We have accepted the graphic user interface (GUI) in the form of MS Windows and Apple OS-X as our primary mode of reading, listening, viewing, seeking, corresponding and, to some degree, teaching and learning. The origins of this powerful and pervasive information "filter" are well documented. Again, from Wikipedia, we find a tidy summary of the history of the development of the gui. Note that these innovations have occured in under twenty years. Computers have evolved from task-speficic behemoths calculating ammortization tables, rocket trajectories, government statisticts, etc. and tended to by teams of highly-trained specialists to just another "electronic appliance" in our homes, studios and offices.

I am certain that very few of you are any more concerned about how computers actually work than your car or fridge. But computers are different. On p.65, Manovich provides a very compelling argument as to why they are different:

As an example of how the interface imposes its own logic on the media, consider "cut and paste" operations, standard in all software running under a modern GUI. This operation renders insignificant the traditional disctinction between spatial and temporal media, since the user can cut and paste parts of images, regions of space, and parts of the temporal composition in exactly the same way.
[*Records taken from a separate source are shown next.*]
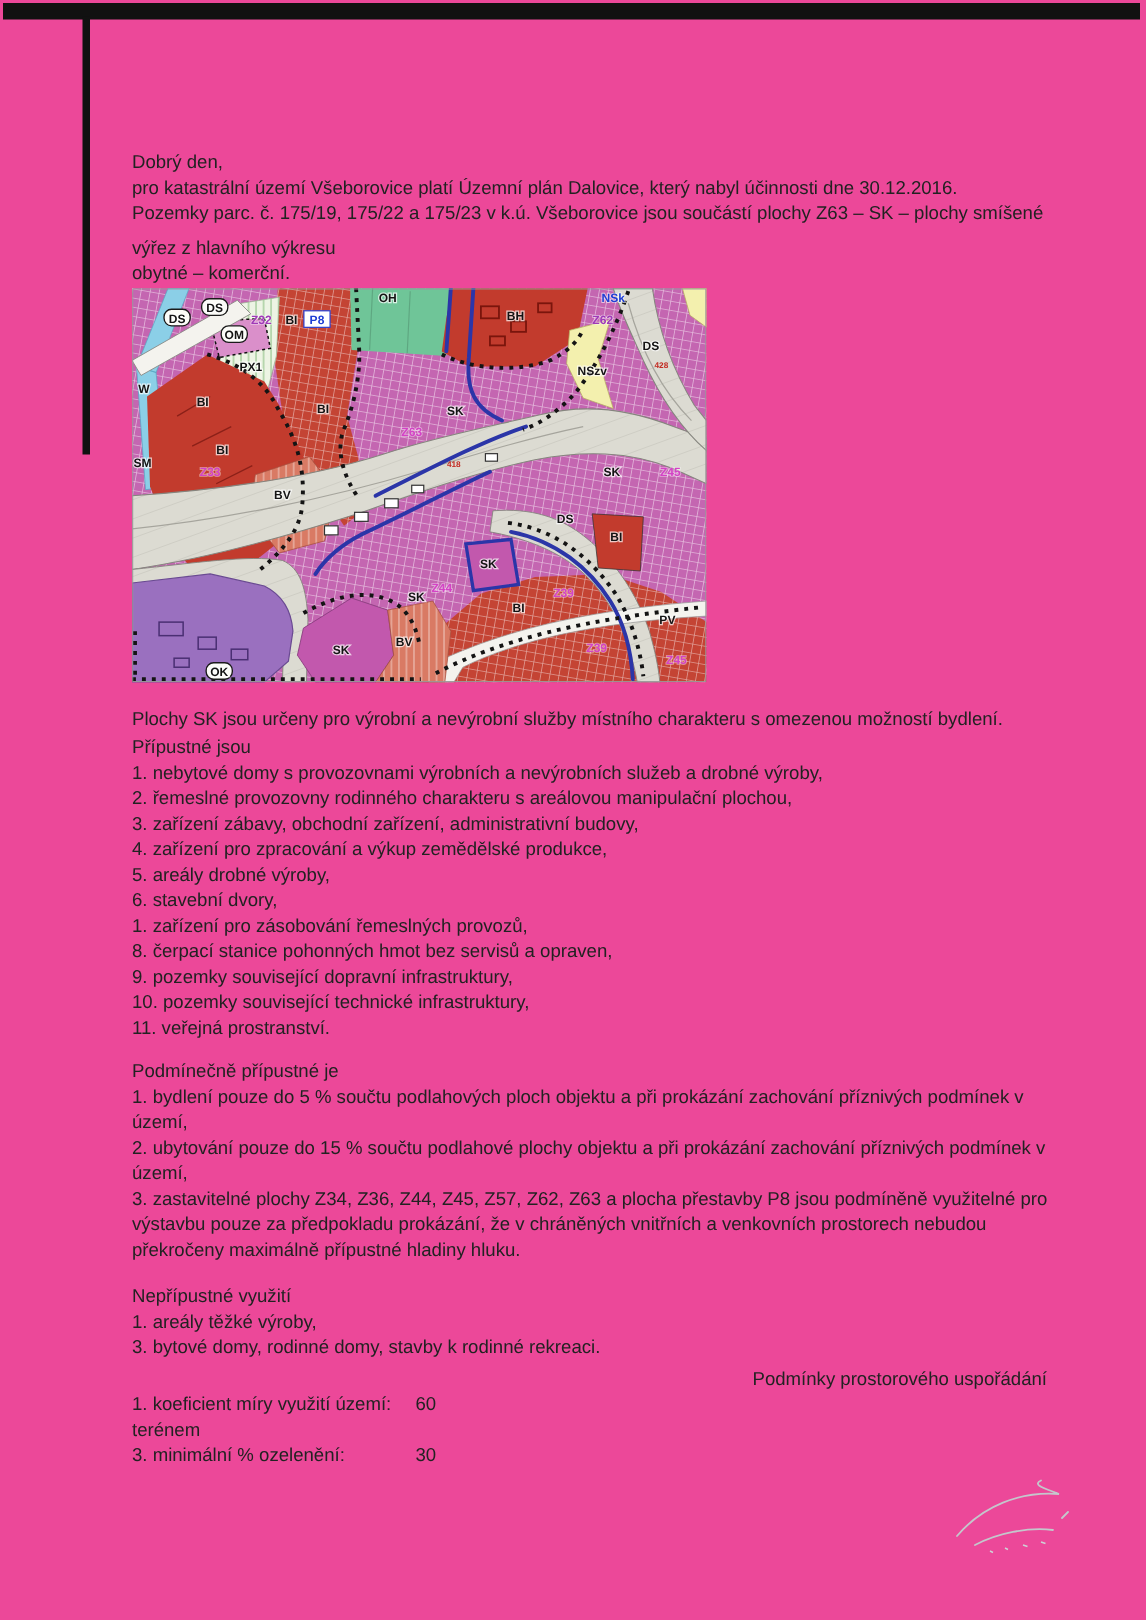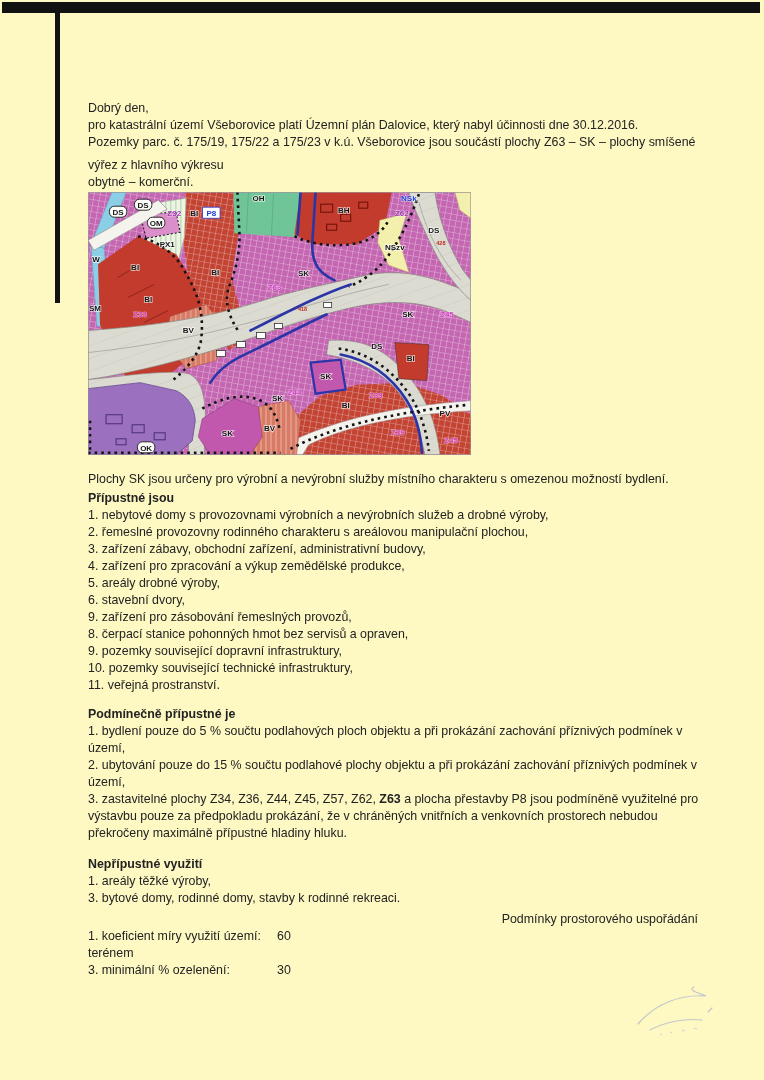--- a/index.html
+++ b/index.html
@@ -3,7 +3,7 @@
 <meta charset="utf-8">
 <style>
   html,body{margin:0;padding:0;background:#ffffff;}
-  .page{position:relative;width:764px;height:1080px;background:#fef9c3;overflow:hidden;
+  .page{position:relative;width:764px;height:1080px;background:#ec4899;overflow:hidden;
         font-family:"Liberation Sans",sans-serif;color:#222;}
   .scan-top-bar{position:absolute;left:2px;top:2px;width:758px;height:11px;background:#111;}
   .scan-left-line{position:absolute;left:55px;top:11px;width:5px;height:292px;background:#111;}

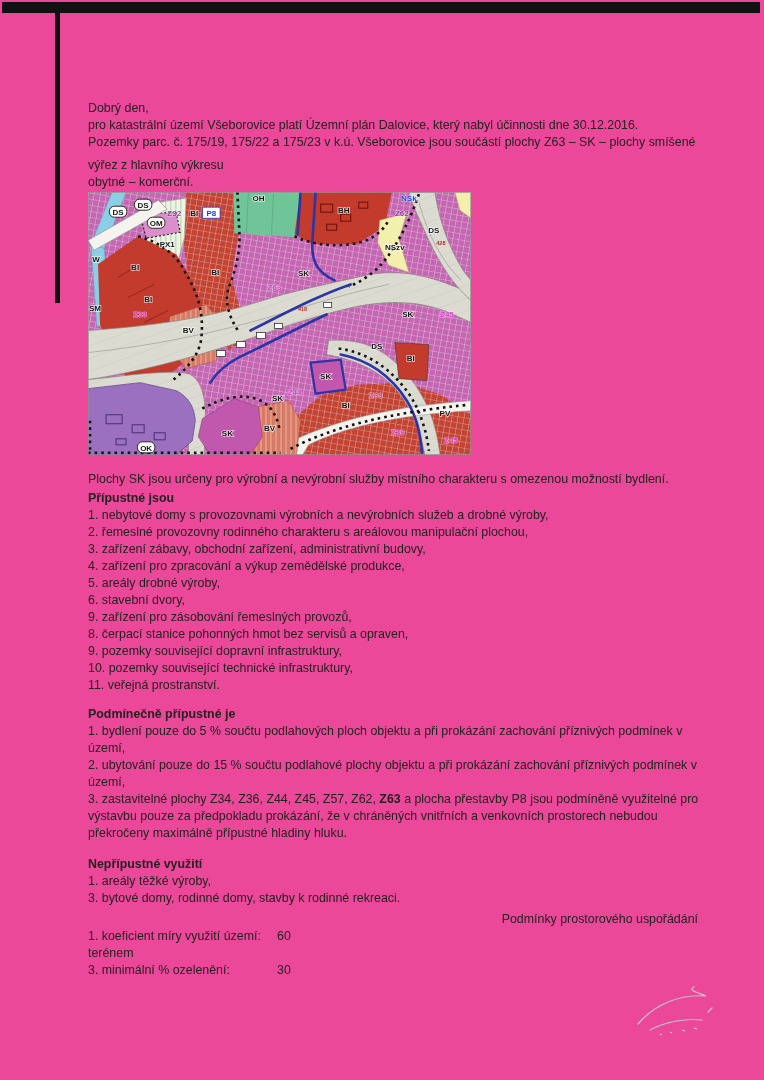--- a/index.html
+++ b/index.html
@@ -10,7 +10,7 @@
   .content{position:absolute;left:88px;top:100px;width:610px;font-size:12.4px;line-height:17px;}
   .content p{margin:0;}
   .ln{white-space:nowrap;}
-  .b{font-weight:bold;}
+  .b{font-weight:normal;}
   .caption{margin-top:6px !important;}
   .map-wrap{width:383px;height:263px;margin-top:1px;}
   .summary{margin-top:16px !important;}

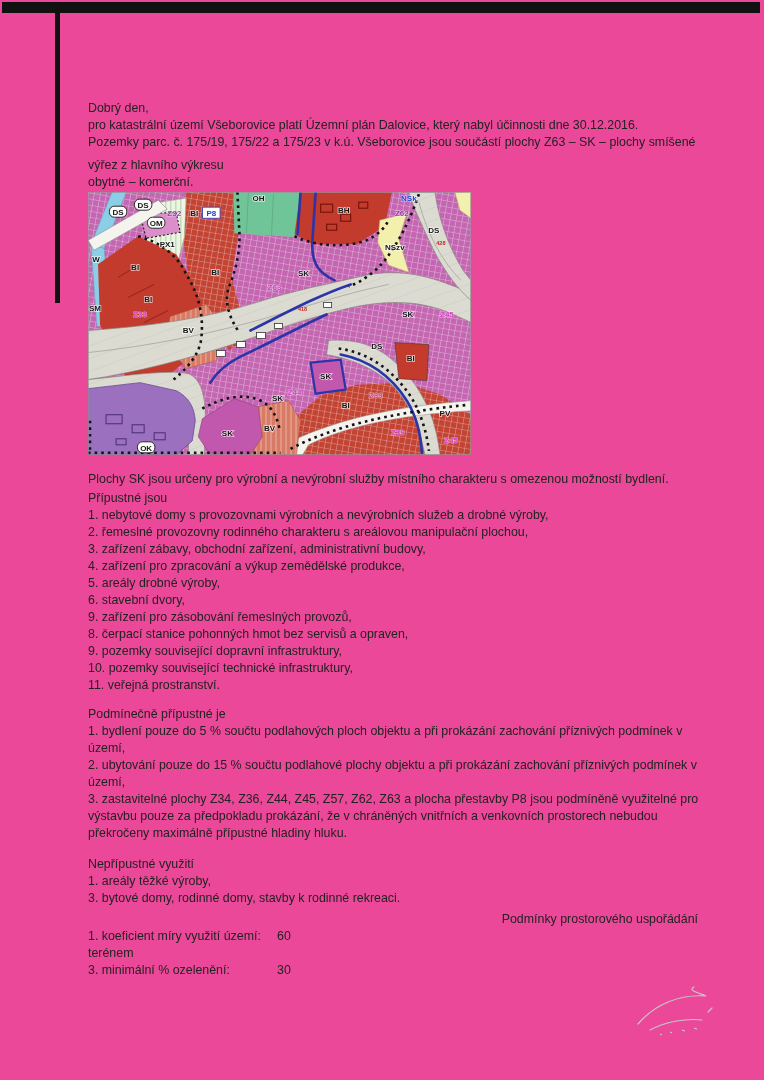--- a/index.html
+++ b/index.html
@@ -216,7 +216,7 @@
     <p class="ln">4. zařízení pro zpracování a výkup zemědělské produkce,</p>
     <p class="ln">5. areály drobné výroby,</p>
     <p class="ln">6. stavební dvory,</p>
-    <p class="ln">9. zařízení pro zásobování řemeslných provozů,</p>
+    <p class="ln">1. zařízení pro zásobování řemeslných provozů,</p>
     <p class="ln">8. čerpací stanice pohonných hmot bez servisů a opraven,</p>
     <p class="ln">9. pozemky související dopravní infrastruktury,</p>
     <p class="ln">10. pozemky související technické infrastruktury,</p>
It is also "blind" to traditional distinctions in scale: the user can cut and paste a single pixel, an image, or a whole digital movie in the same way. And last, this operation also renders insignificant the traditional distinctions between media: "cut and paste" can be applied to texts, still and moving images, sounds and 3-D objects in the same way.
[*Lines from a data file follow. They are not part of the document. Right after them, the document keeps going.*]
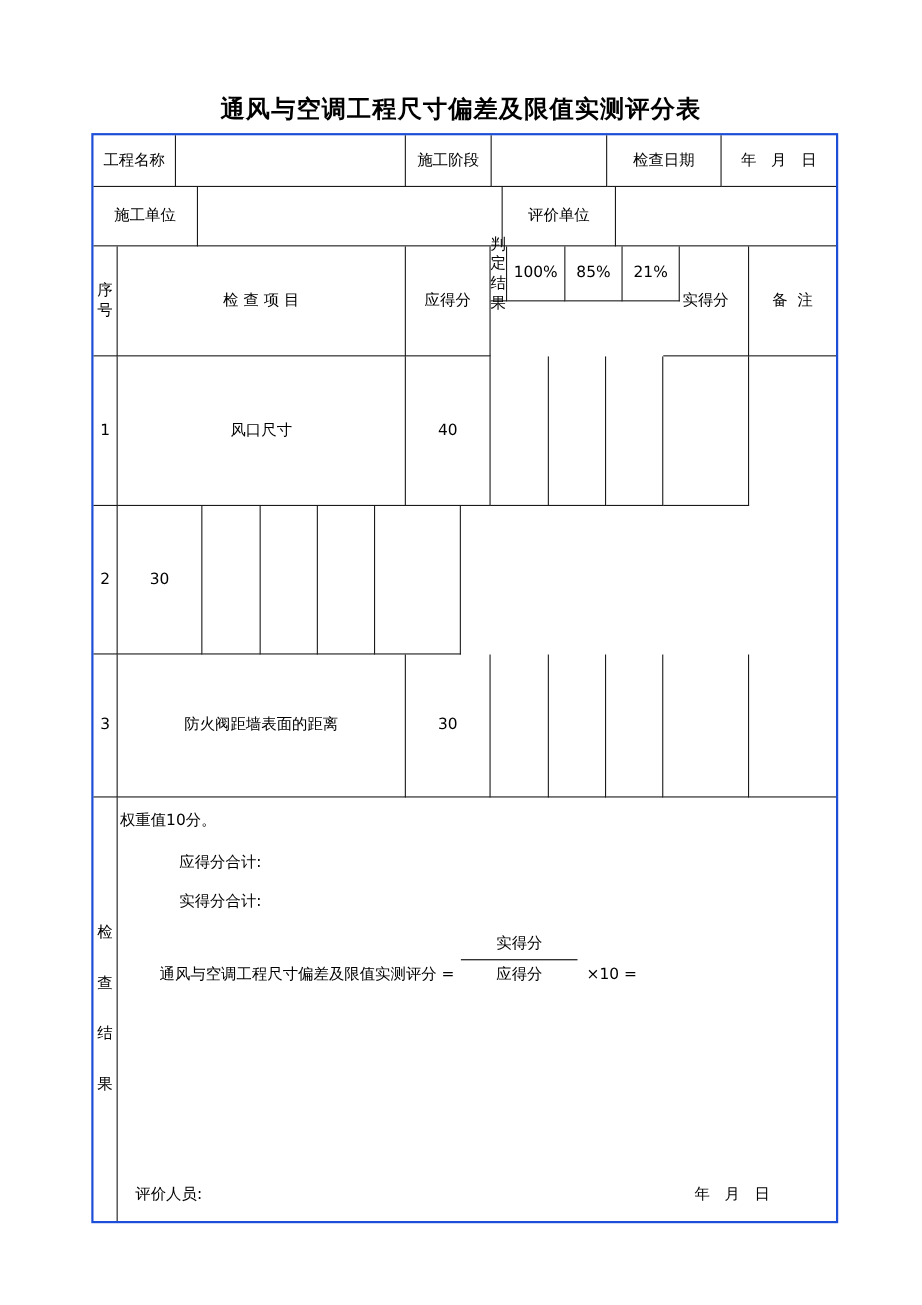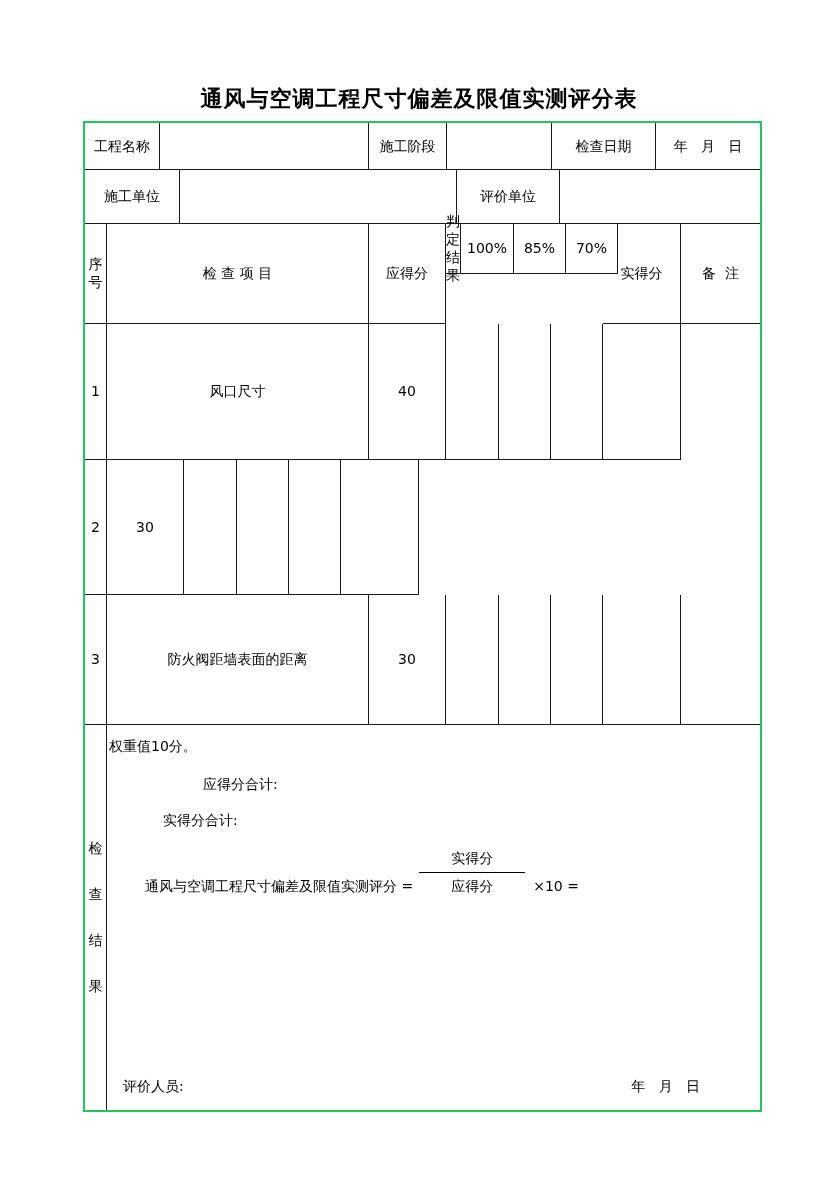--- a/index.html
+++ b/index.html
@@ -15,7 +15,7 @@
   .tbl {
     position:absolute; left:83px; top:121px;
     width:679px; height:991px;
-    border:2px solid #22c55e;
+    border:2px solid #1d4ed8;
     display:flex; flex-direction:column;
     font-size:14px;
   }

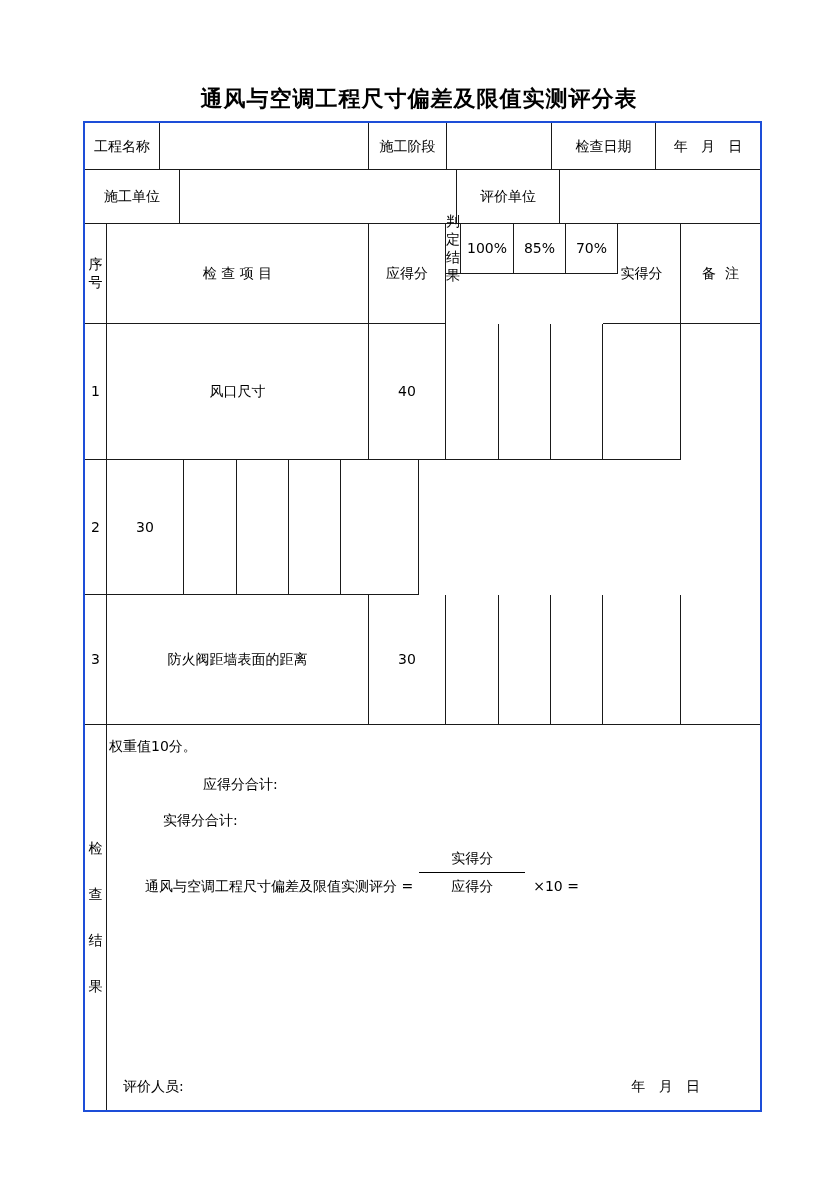--- a/index.html
+++ b/index.html
@@ -95,7 +95,7 @@
         <div class="judge-sub">
           <div class="cell" style="width:53px">100%</div>
           <div class="cell" style="width:52px">85%</div>
-          <div class="cell" style="width:52px">70%</div>
+          <div class="cell" style="width:52px">21%</div>
         </div>
       </div>
       <div class="cell" style="width:78px">实得分</div>

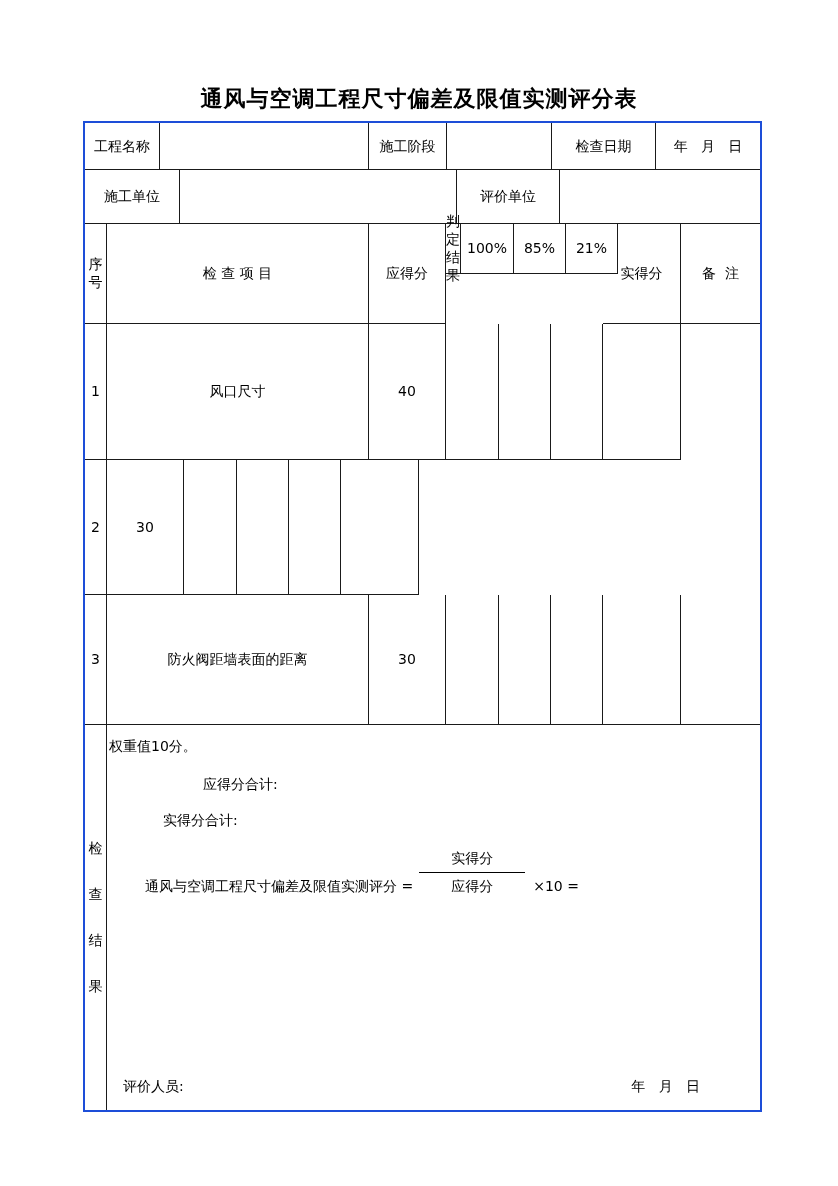--- a/index.html
+++ b/index.html
@@ -48,7 +48,7 @@
   .result-content { position:relative; width:653px; }
   .result-content .line { position:absolute; white-space:pre; font-size:14px; }
   .weight-note { left:2px; top:12px; }
-  .due-total { left:56px; top:50px;margin-left:40px; }
+  .due-total { left:56px; top:50px; }
   .actual-total { left:56px; top:86px; }
   .formula { position:absolute; left:38px; top:124px; display:flex; align-items:flex-end; font-size:14px; }
   .frac { display:flex; flex-direction:column; align-items:center; width:106px; margin-left:6px; }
This clearly establishes one of the central elements of "new media" and that is the all-encompasing role that the GUI plays in every aspect of information mediation. Furthermore, the graphical interface is essentially a visual interface. Though there are some sounds that are helpful (trash, file close, etc) they are not essential to the user.

What is it we "see"?

The GUI presents a familiar metaphor - that is the "desktop" wherein objects of interest are arranged in file folders (note the modularity issue here - folders within folders within folders...). We "open" and "close" files that reside in these folders. We draw or type on surfaces that look like paper. We can augment these actions with other kinds of input devices - tablets, scanners, etc. - but for the most part the GUI is a "pen on paper" world.

Ars Technica - History of the GUI (note - nearly every google source points to this article)


Reminder - Manovich reading (pg 62-115) for next class (thursday).

Reminder - Tuesday, October 18 LAB CLASS (finish, package and hand-in your project #2). Thursday, October 20 - NO CLASS (bp away).